Photo by Carlyn Osborn, 2014.

Our concept of current science is heavily dependent on the open communication of experimental results and ensuring that scientific secrets are not being kept. You need enough people to read experimental outcomes for any hope of consensus and only with this broad, general agreement can we begin to determine scientific objectivity.

However, this vast expanse of freely available scientific information stands in direct opposition to the very limited availability of secret, scientific information in the early modern period. Beginning in the sixteenth and seventeenth centuries, the degree of availability and secrecy changed, influenced heavily by moveable-type printing, William Eamon, Regents Professor of History at New Mexico State University Honors College argues that the catalysts for the seventeenth century movement away from secrecy in science were multifarious and stretched across several centuries. While several factors played vital roles in the movement away from secrecy in science, I propose that the invention of the printing press and moveable type had the greatest impact upon the sharing of scientific knowledge.

It would be hard to overstate the influence the printing press and moveable type had on history. Popularized around 1450 by Johannes Gutenberg (c. 1398-1468), the printing press enabled the mass production of reliable and accurate texts. Its introduction to western Europe resolved several dilemmas that plagued the fifteenth century, including exorbitant manuscript prices, slow book production, and unreliable facsimiles. These three features of medieval manuscript culture all factored into the incredibly slow, unreliable method of knowledge dissemination in the fifteenth century.

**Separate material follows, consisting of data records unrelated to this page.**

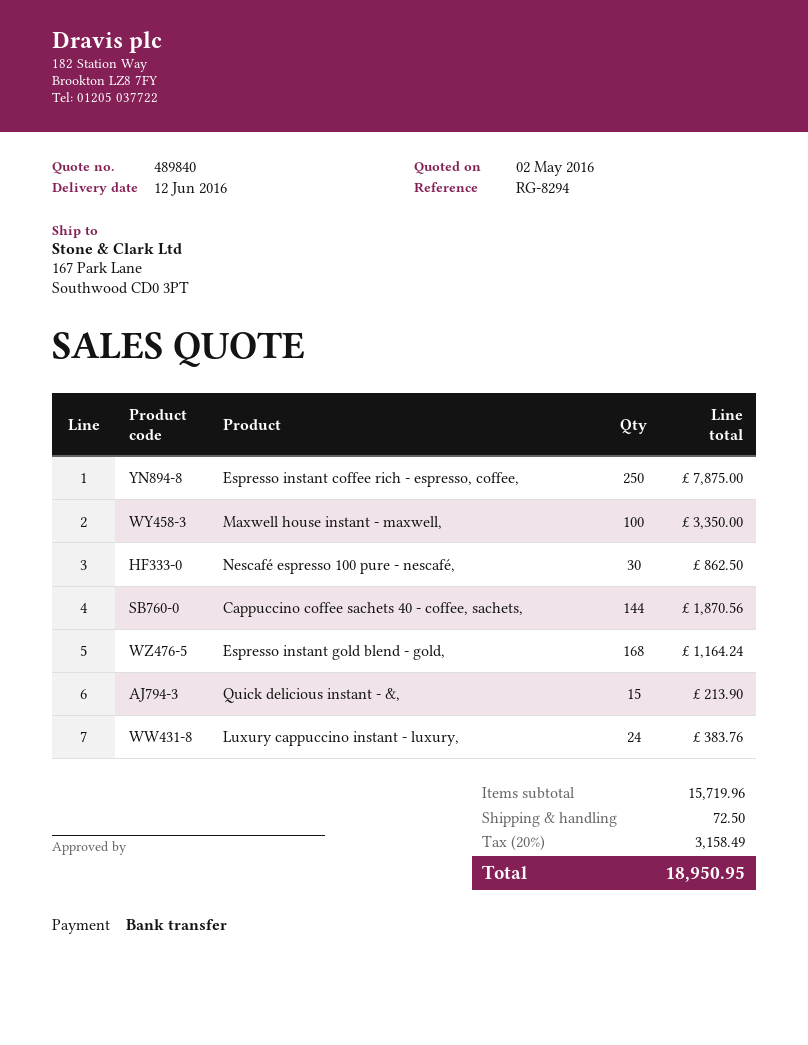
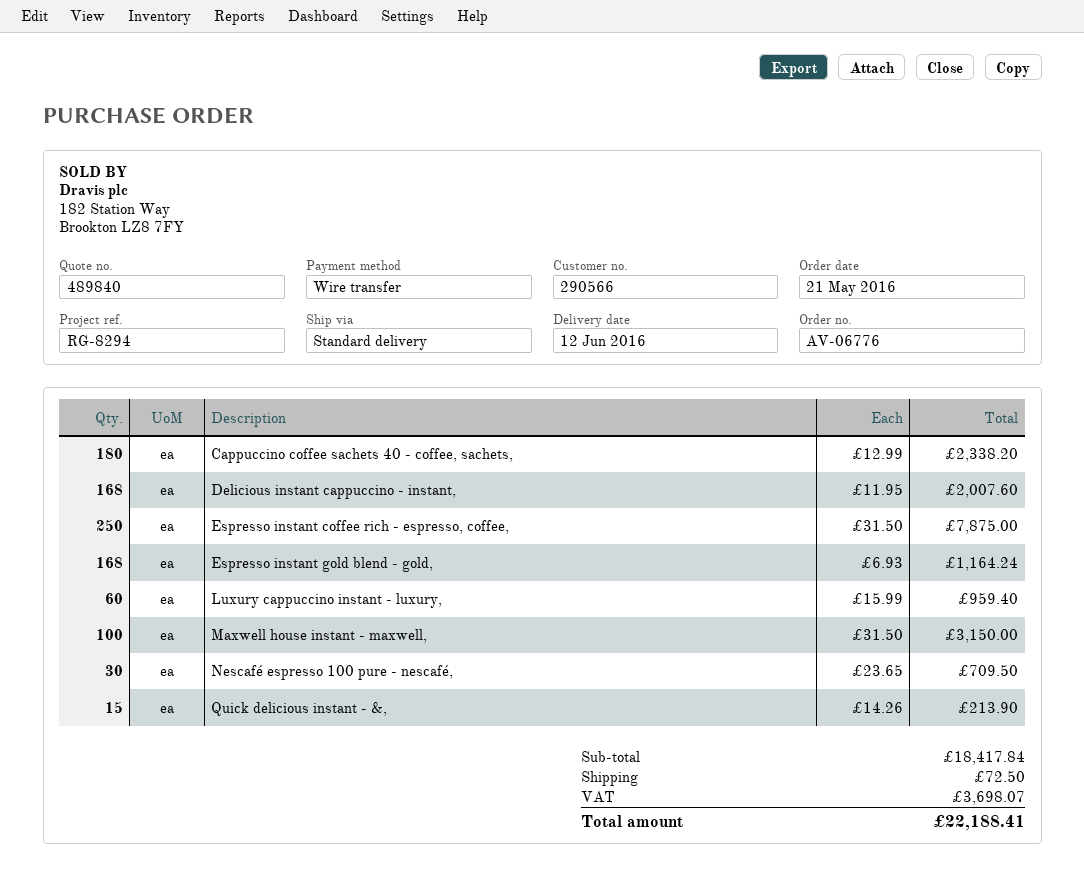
Maxwell house instant - maxwell,: 100 for 3350.00 -> 100 for 3150.00
Nescafé espresso 100 pure - nescafé,: 30 for 862.50 -> 30 for 709.50
Cappuccino coffee sachets 40 - coffee, sachets,: 144 for 1870.56 -> 180 for 2338.20
Luxury cappuccino instant - luxury,: 24 for 383.76 -> 60 for 959.40
Delicious instant cappuccino - instant,: none -> 168 for 2007.60
subtotal: 15719.96 -> 18417.84
tax: 3158.49 -> 3698.07
total: 18950.95 -> 22188.41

The production of books and manuscripts took place at glacial pace due largely to the fact that each one had to be copied by hand. Handwritten reproductions were often riddled with mistakes, depending on the knowledge and education of the copyist and on the total number of translations the text underwent. Gutenberg’s invaluable popularization of the printing press helped reduce the volume of typographical errors by completely eliminating the copyist and also provided a reliable method of reproducing images and diagrams. Furthermore, more accurate translations of ancient texts, produced during the translation movement a few hundred years before in the Latin West, could be printed. The elimination of handwritten pages and outdated translations help save influential texts from textual corruption.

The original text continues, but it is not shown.